Der Weg ist nicht weit. Es dauert nicht lange, bis die Wanderer auf einer Ebene Burg
Utgard aufragen sehen. Und es ist eine gewaltige Burg, viel größer als erwartet. Das
vergitterte Tor ist verschlossen. Niemand ist im Burghof zu sehen.
Schließlich zwängen sie sich durch die Gitterstäbe hindurch. Dann stehen sie im Burghof
und schauen sich um. Noch immer zeigt sich keiner der Bewohner. Thor deutet auf eine
Halle, deren Tor weit geöffnet ist. Dorthin gehen sie, treten nach kurzem Zögern ein.
Auf zwei langen Bänken sitzen eine Menge Jöten, einer größer als der andere. Ganz am
anderen Ende der Halle sitzt, leicht erhöht, ihr Herr. Das also muss Utgardloki sein. Thor
grüßt den Herrn der Burg, ehe er seine Reisegefährten vorstellt.
»Und was sind eure besonderen Fertigkeiten?«, antwortet Utgardloki belustigt. »Hier ist
keiner, der nicht eine besondere Kunst versteht. Und hier hat keiner Gastrecht, der sich
nicht durch irgendein Geschick vor allen anderen auszuzeichnen vermag.«
Loki hat Hunger und vermutlich keine Lust auf langes Geplänkel. Darum sagt er:
»Wenn es um Künste geht, dann bin ich bereit, die meine zu zeigen. Hier ist wohl keiner,
der schneller als ich zu Essen vermag.«
Die Jöten lachen und es klingt wie Donner in der Halle, bis Utgardloki sie mit einer
Handbewegung verstummen heißt.
»Nun, das ist eine seltsame Kunst«, erklärt der Jöte amüsiert. »Aber eine Kunst
ist es allemal. Logi, tritt hervor.«
Der so Angerufene erhebt sich. Einige Jöten bringen einen langen Trog herbei, füllen
ihn mit gebratenem und gesottenem Fleisch bis obenhin. Logi geht an das eine Ende,
Loki an das andere. Und dann greifen sie zu.
Sie essen, so schnell und soviel sie vermögen. Die Jöten ringsum feuern Logi an. Endlich
hat Loki das Fleisch in seiner Hälfte des Troges von den Knochen abgegessen. Er ist satt.
Er sieht auf und geradewegs in Logis grinsendes Gesicht, das nahe vor ihm ist. Der hat
nicht nur das Fleisch verzehrt, sondern ebenso alle Knochen und den Trog gleich mit dazu.
»Dieses Spiel hast du verloren, Loptr«, urteilt Utgardloki voll Heiterkeit. »Und was ist
deine Kunst, der du dich Thialfi nennst?«
»Ich bin schnell«, antwortet Thialfi selbstbewusst. »Wenn also einer hier mit mir um
die Wette laufen will, so bin ich bereit dazu.«
»Das ist eine gute Kunst, wenn du sie denn wirklich beherrschst. Wir wollen sehen, ob
du so hurtig bist, wie du wähnst«, stimmt der Jötenherrscher zu.
Er erhebt sich und geht hinaus. Alle anderen folgen ihm. Auf dem Feld vor der Burg ist
eine Rennbahn zu sehen. Utgardloki ruft einen jungen Burschen herbei, der Hugi genannt
wird, und bestimmt ihn zu Thialfis Gegner. Sie sollen drei Mal gegeneinander laufen.
Thialfi rennt. Aber Hugi ist schneller. Er erreicht das Ende der Bahn, kehrt um und läuft
Thialfi entgegen, wobei er ihm frech ins Gesicht lacht.

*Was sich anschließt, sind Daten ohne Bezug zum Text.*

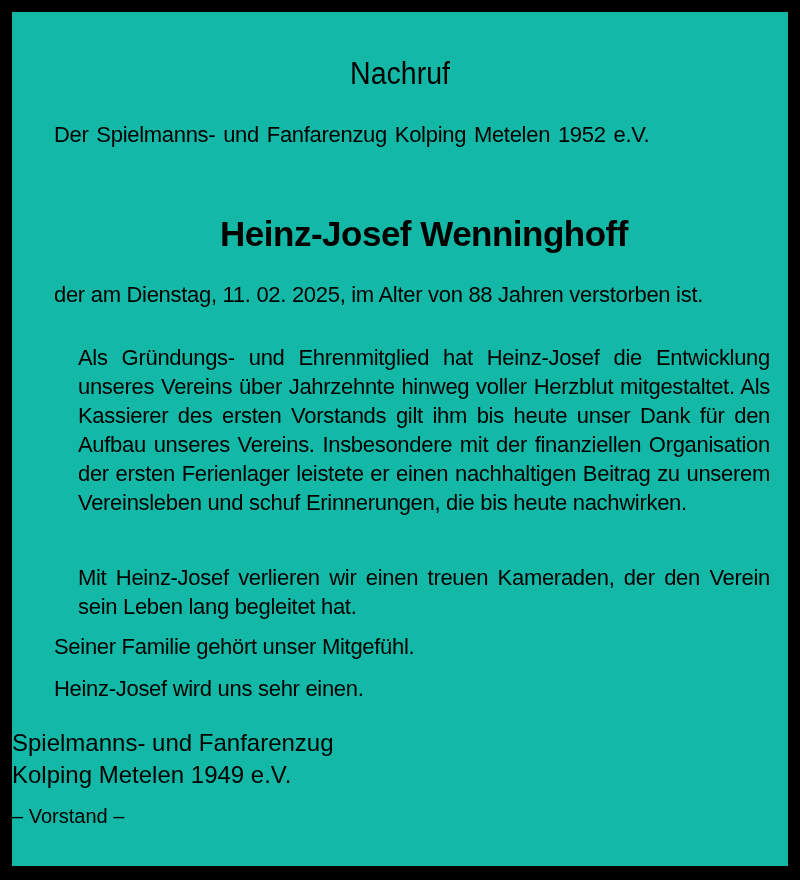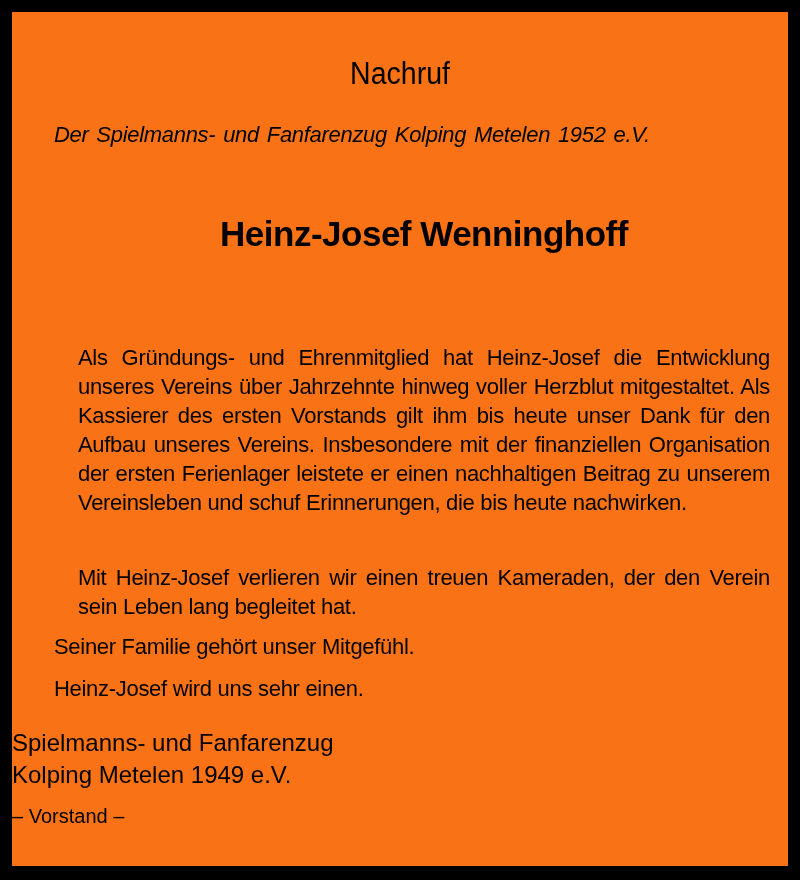--- a/index.html
+++ b/index.html
@@ -3,21 +3,21 @@
   <meta charset="utf-8">
   <style>
     html, body { margin: 0; padding: 0; }
     body {
       width: 800px; height: 880px; background: #000000;
       position: relative; overflow: hidden;
       font-family: "Liberation Sans", sans-serif; color: #000;
     }
     .card {
       position: absolute; left: 12px; top: 12px; width: 776px; height: 854px;
-      background: #f97316;
+      background: #14b8a6;
     }
     .title {
       position: absolute; left: 0; width: 776px; top: 44px;
       text-align: center; font-size: 31px; line-height: 36px;
       transform: scaleX(0.92); transform-origin: center;
     }
     .txt {
       position: absolute; left: 42px; width: 692px;
       font-size: 22px; line-height: 29px;
       letter-spacing: -0.3px;
@@ -33,26 +33,27 @@
       position: absolute; left: 0; width: 776px; text-align: left;
       font-size: 24px; line-height: 31px;
     }
   </style>
 </head>
 <body>
 
 <div class="card">
   <div class="title">Nachruf</div>
 
-  <div class="txt" style="top:108px; width:700px;font-style:italic;">
+  <div class="txt" style="top:108px; width:700px;">
     <div style="word-spacing:2px;">Der Spielmanns- und Fanfarenzug Kolping Metelen 1952 e.V.</div>
   </div>
 
   <div class="name">Heinz-Josef Wenninghoff</div>
 
+  <div class="txt" style="top:268px;">der am Dienstag, 11. 02. 2025, im Alter von 88 Jahren verstorben ist.</div>
 
   <div class="txt just" style="top:331px; hyphens:manual;">Als Gründungs- und Ehrenmitglied hat Heinz-Josef die Entwicklung unseres Vereins über Jahrzehnte hinweg voller Herzblut mitgestaltet. Als Kassierer des ersten Vorstands gilt ihm bis heute unser Dank für den Aufbau unseres Vereins. Insbesondere mit der finanziellen Organisation der ersten Ferienlager leistete er einen nachhaltigen Beitrag zu unserem Vereinsleben und schuf Erinnerungen, die bis heute nachwirken.</div>
 
   <div class="txt just" style="top:551px;">Mit Heinz-Josef verlieren wir einen treuen Kameraden, der den Verein sein Leben lang begleitet hat.</div>
 
   <div class="txt" style="top:620px;">Seiner Familie gehört unser Mitgefühl.</div>
 
   <div class="txt" style="top:662px;">Heinz-Josef wird uns sehr einen.</div>
 
   <div class="center" style="top:715px;">Spielmanns- und Fanfarenzug</div>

»Wenn du gewinnen willst, Thialfi, musst du dich mehr anstrengen«, rät Utgardloki nach dem
Lauf. Ich gebe aber zu, dass bisher noch niemand hierher kam, der leichtfüßiger lief als du.«
Der zweite Lauf endet ähnlich, obwohl Thialfi, angestachelt durch die Anerkennung, wirklich das Letzte gibt.
»Ein guter Lauf«, lobt der Jöte wieder, »aber ich glaube nicht mehr, dass du gewinnen kannst.
Die dritte Runde wird es zeigen.«
Thialfis Atem geht schon schwer. Er hat keine Chance. Aber er gibt nicht auf. Sie laufen also ein
drittes Mal. Als Hugi das Ende der Bahn erreicht hat, liegt die halbe Strecke noch vor Thialfi.
»Es ist genug.« Urgardloki bricht das Rennen ab. »Tapfer gelaufen, doch sicher nicht schnell genug.